- **Directions for this task**
Give back the records below exactly, omitting the pictures.

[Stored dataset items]
== Segment start ==
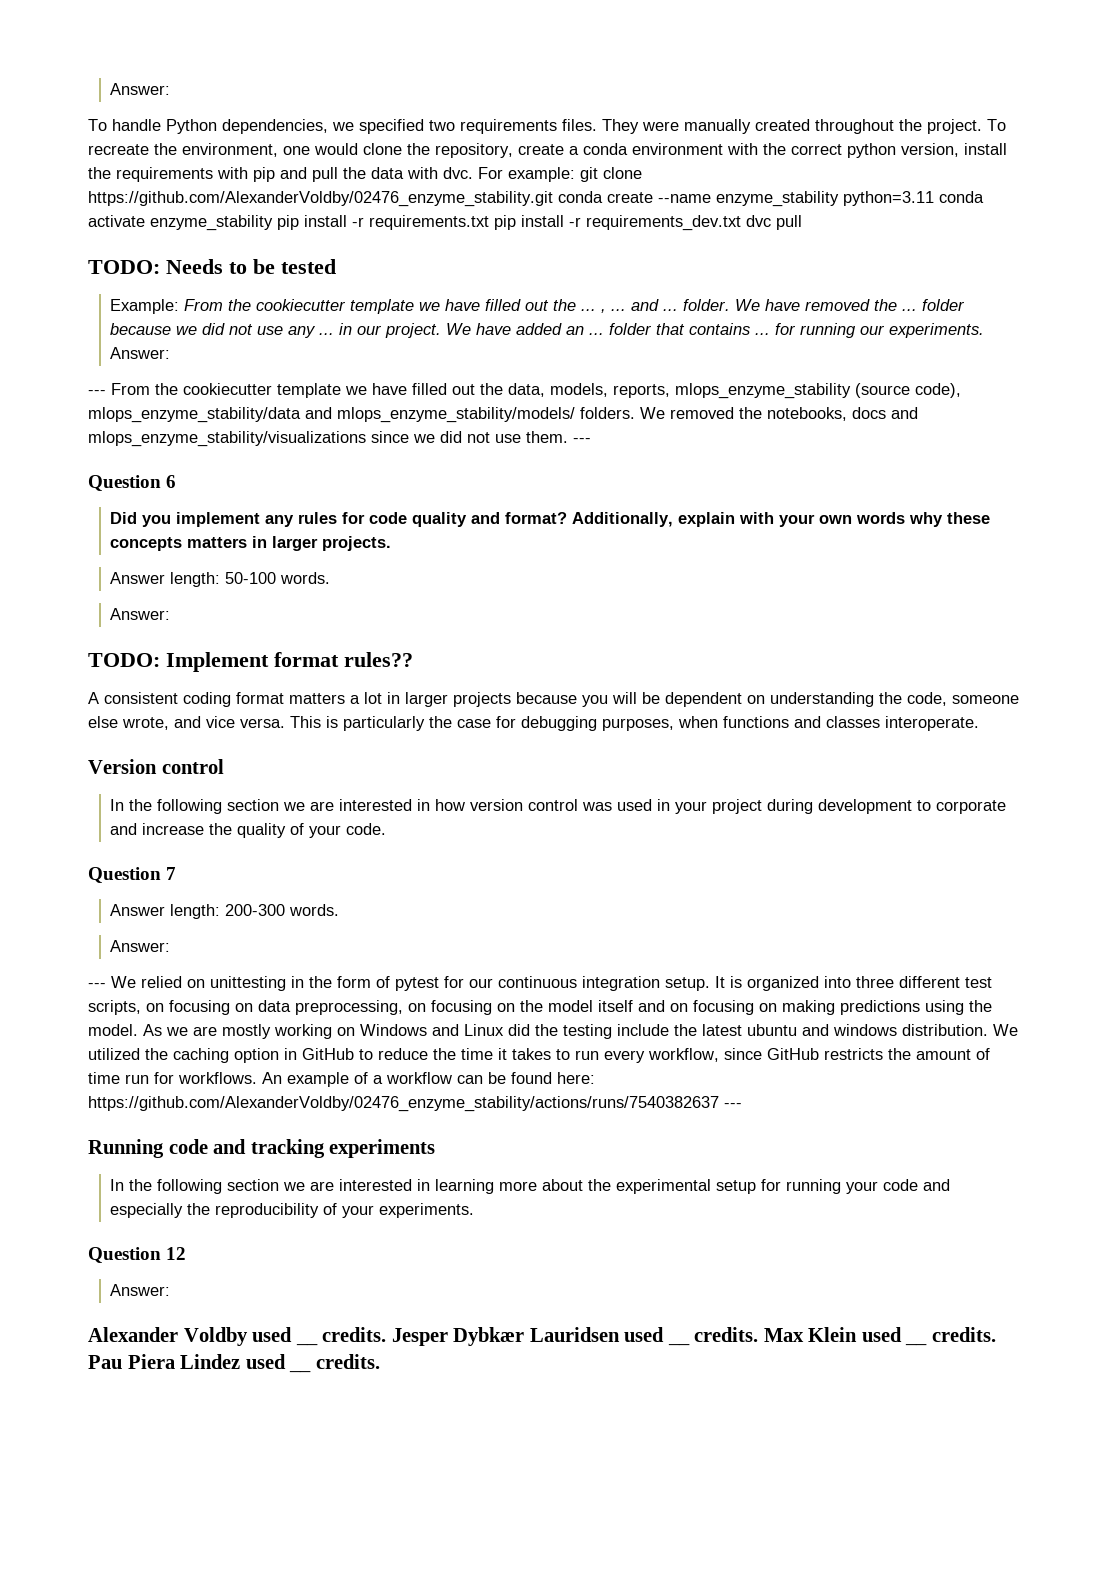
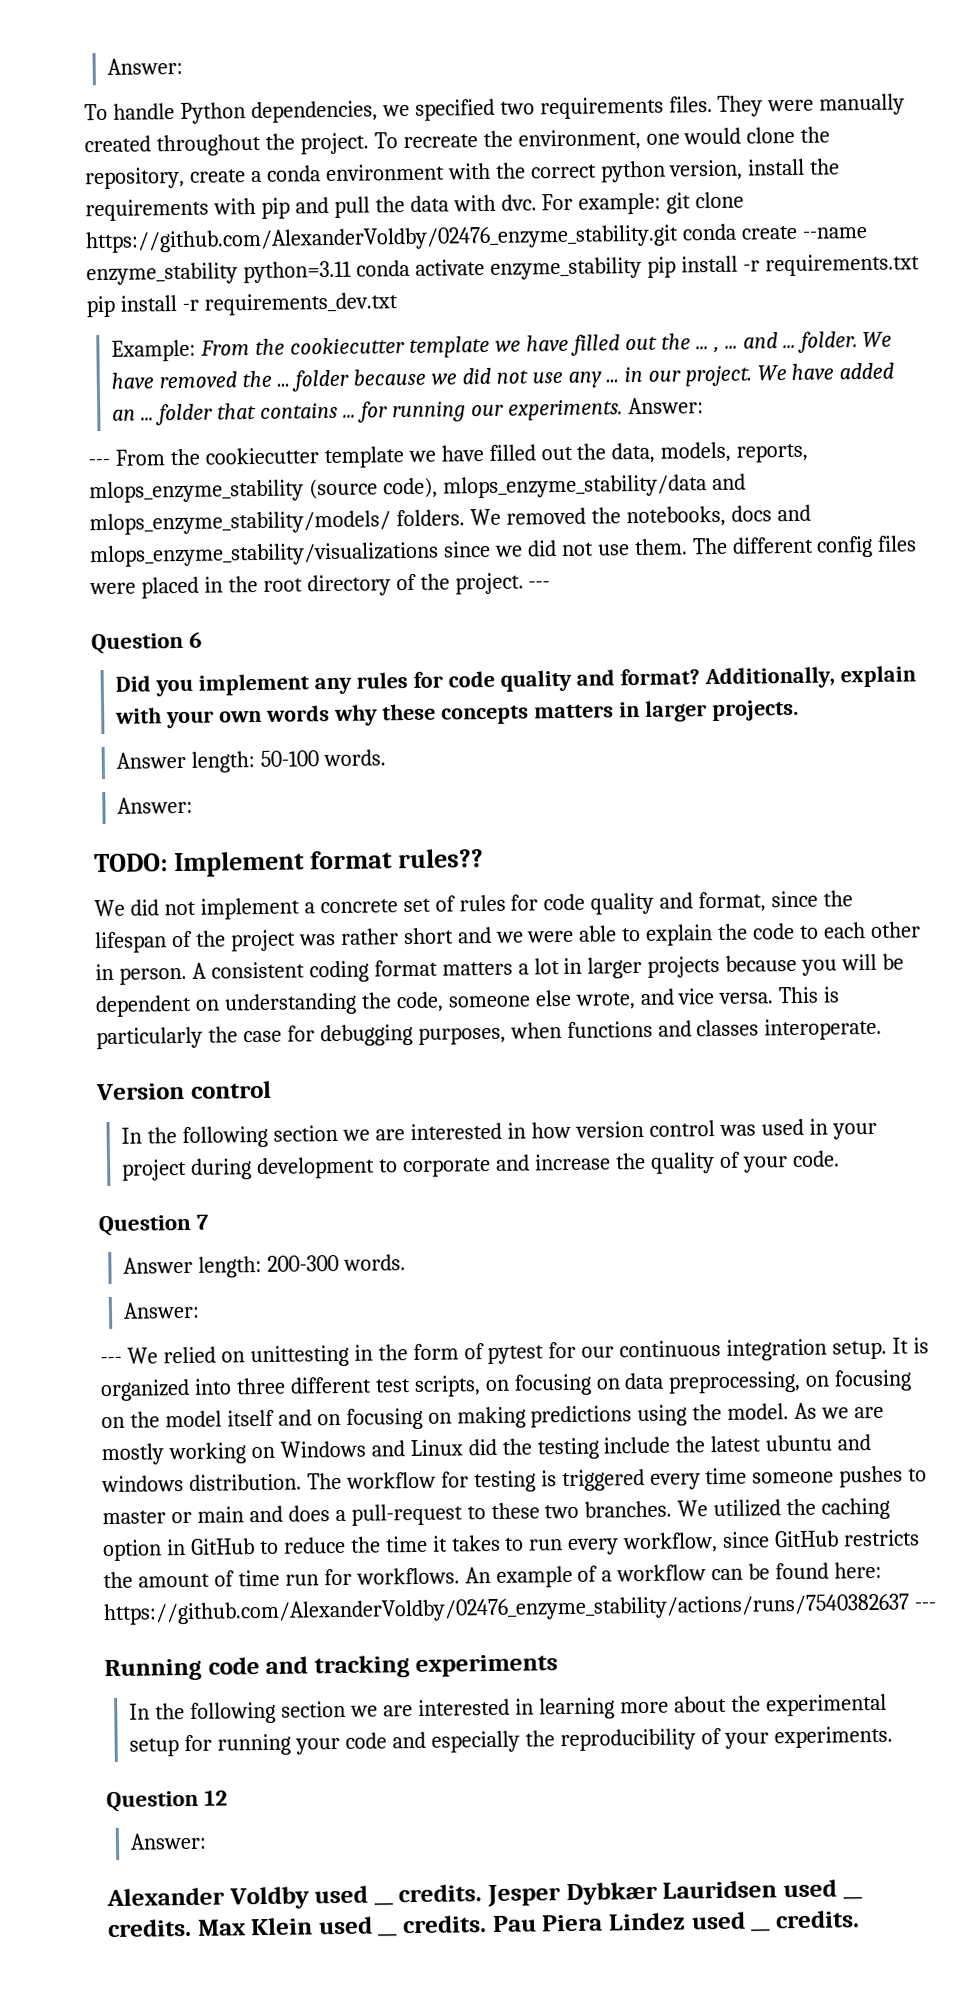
- For example: git clone https://github.com/AlexanderVoldby/02476_enzyme_stability.git conda create --name enzyme_stability python=3.11 conda activate enzyme_stability pip install -r requirements.txt pip install -r requirements_dev.txt dvc pull
- TODO: Needs to be tested
+ For example: git clone https://github.com/AlexanderVoldby/02476_enzyme_stability.git conda create --name enzyme_stability python=3.11 conda activate enzyme_stability pip install -r requirements.txt pip install -r requirements_dev.txt
+ The different config files were placed in the root directory of the project.
+ We did not implement a concrete set of rules for code quality and format, since the lifespan of the project was rather short and we were able to explain the code to each other in person.
+ The workflow for testing is triggered every time someone pushes to master or main and does a pull-request to these two branches.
== Segment end ==
- **Response area**
- For example: git clone https://github.com/AlexanderVoldby/02476_enzyme_stability.git conda create --name enzyme_stability python=3.11 conda activate enzyme_stability pip install -r requirements.txt pip install -r requirements_dev.txt dvc pull
- TODO: Needs to be tested
+ For example: git clone https://github.com/AlexanderVoldby/02476_enzyme_stability.git conda create --name enzyme_stability python=3.11 conda activate enzyme_stability pip install -r requirements.txt pip install -r requirements_dev.txt
+ The different config files were placed in the root directory of the project.
+ We did not implement a concrete set of rules for code quality and format, since the lifespan of the project was rather short and we were able to explain the code to each other in person.
+ The workflow for testing is triggered every time someone pushes to master or main and does a pull-request to these two branches.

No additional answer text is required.